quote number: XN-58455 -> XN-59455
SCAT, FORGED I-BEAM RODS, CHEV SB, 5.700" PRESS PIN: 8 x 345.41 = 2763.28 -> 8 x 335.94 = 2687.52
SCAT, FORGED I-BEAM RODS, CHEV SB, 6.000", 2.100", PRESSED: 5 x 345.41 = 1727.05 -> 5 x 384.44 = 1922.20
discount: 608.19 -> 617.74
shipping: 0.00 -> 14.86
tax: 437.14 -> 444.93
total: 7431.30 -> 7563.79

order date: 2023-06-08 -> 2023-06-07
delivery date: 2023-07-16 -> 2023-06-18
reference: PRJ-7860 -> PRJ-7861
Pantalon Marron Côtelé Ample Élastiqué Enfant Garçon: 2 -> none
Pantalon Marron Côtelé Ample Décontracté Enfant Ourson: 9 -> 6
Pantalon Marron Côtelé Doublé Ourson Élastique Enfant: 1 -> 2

=-=-=-=-=

(Problem description):
In full and without alteration, output the listing.

(Response box):
quote number: XN-58455 -> XN-59455
SCAT, FORGED I-BEAM RODS, CHEV SB, 5.700" PRESS PIN: 8 x 345.41 = 2763.28 -> 8 x 335.94 = 2687.52
SCAT, FORGED I-BEAM RODS, CHEV SB, 6.000", 2.100", PRESSED: 5 x 345.41 = 1727.05 -> 5 x 384.44 = 1922.20
discount: 608.19 -> 617.74
shipping: 0.00 -> 14.86
tax: 437.14 -> 444.93
total: 7431.30 -> 7563.79

order date: 2023-06-08 -> 2023-06-07
delivery date: 2023-07-16 -> 2023-06-18
reference: PRJ-7860 -> PRJ-7861
Pantalon Marron Côtelé Ample Élastiqué Enfant Garçon: 2 -> none
Pantalon Marron Côtelé Ample Décontracté Enfant Ourson: 9 -> 6
Pantalon Marron Côtelé Doublé Ourson Élastique Enfant: 1 -> 2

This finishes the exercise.